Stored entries
"""

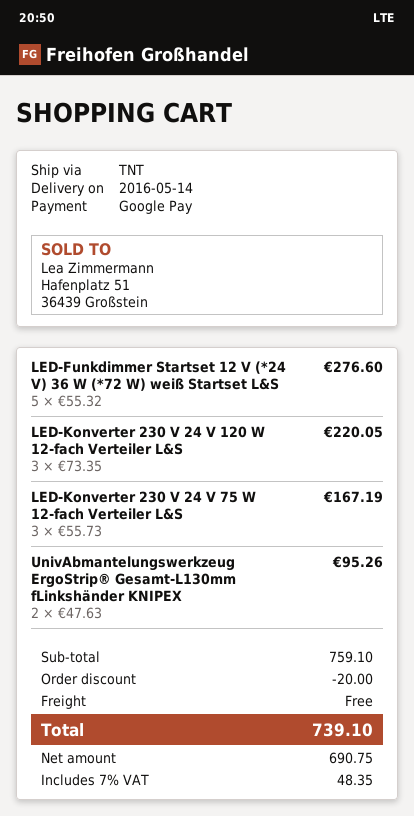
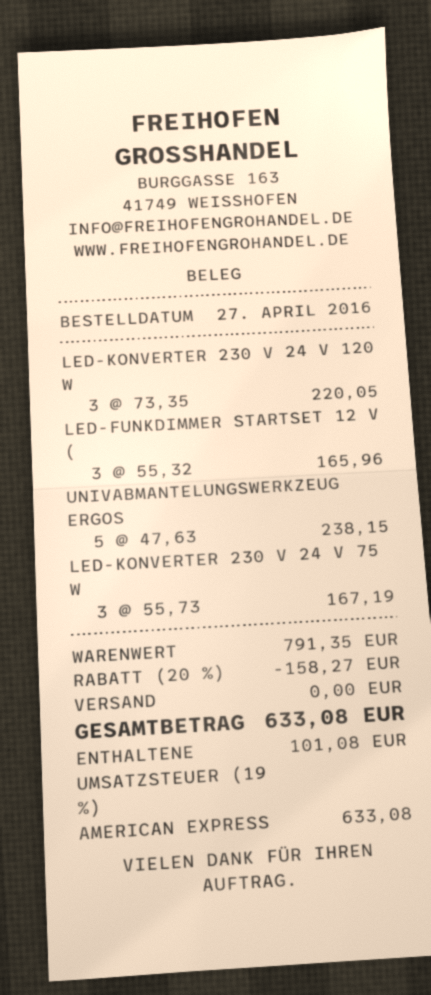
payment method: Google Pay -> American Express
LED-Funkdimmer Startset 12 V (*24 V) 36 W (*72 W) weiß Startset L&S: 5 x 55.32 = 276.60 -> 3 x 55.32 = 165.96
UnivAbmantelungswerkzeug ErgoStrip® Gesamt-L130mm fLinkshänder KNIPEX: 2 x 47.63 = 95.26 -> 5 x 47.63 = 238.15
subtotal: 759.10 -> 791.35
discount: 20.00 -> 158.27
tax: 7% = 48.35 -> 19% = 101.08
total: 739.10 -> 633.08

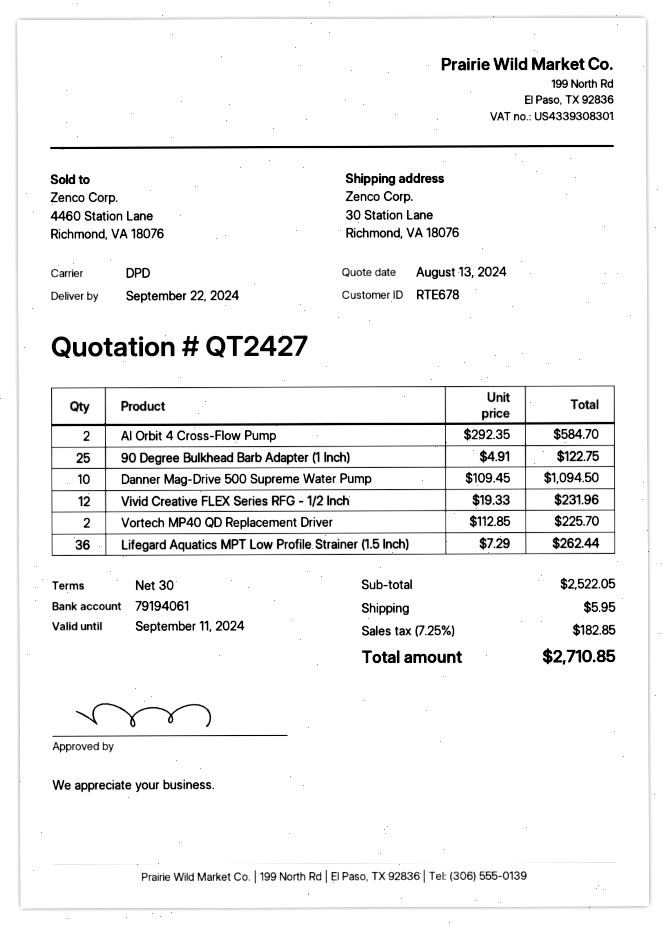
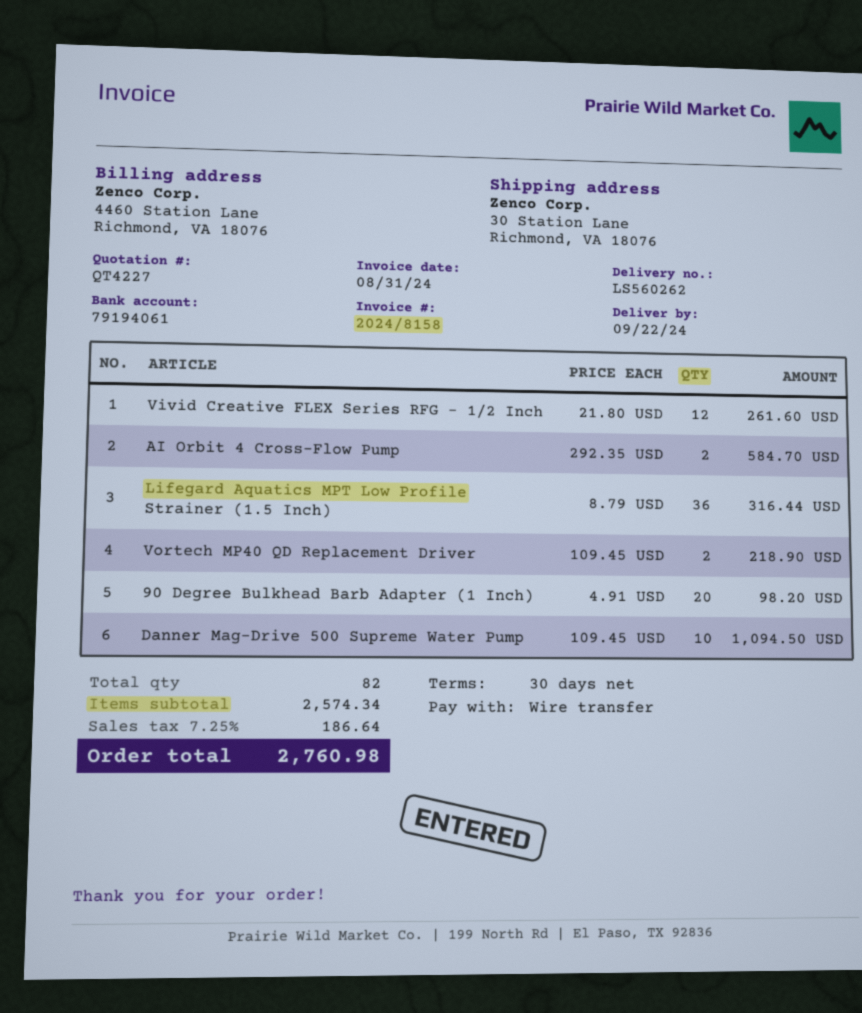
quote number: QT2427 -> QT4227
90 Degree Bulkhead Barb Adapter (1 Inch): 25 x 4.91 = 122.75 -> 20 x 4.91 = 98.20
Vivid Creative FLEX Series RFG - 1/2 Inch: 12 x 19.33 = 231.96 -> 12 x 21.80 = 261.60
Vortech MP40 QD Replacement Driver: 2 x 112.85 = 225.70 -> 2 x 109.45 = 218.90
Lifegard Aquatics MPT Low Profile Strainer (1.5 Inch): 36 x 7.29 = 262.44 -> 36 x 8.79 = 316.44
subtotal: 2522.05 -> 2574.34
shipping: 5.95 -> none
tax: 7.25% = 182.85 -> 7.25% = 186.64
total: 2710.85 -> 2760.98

"""

> **Task statement**: Wherever the word "subtotal" turns up in the records, copy out the line it is on.

> **Exercise solution**:
subtotal: 759.10 -> 791.35
subtotal: 2522.05 -> 2574.34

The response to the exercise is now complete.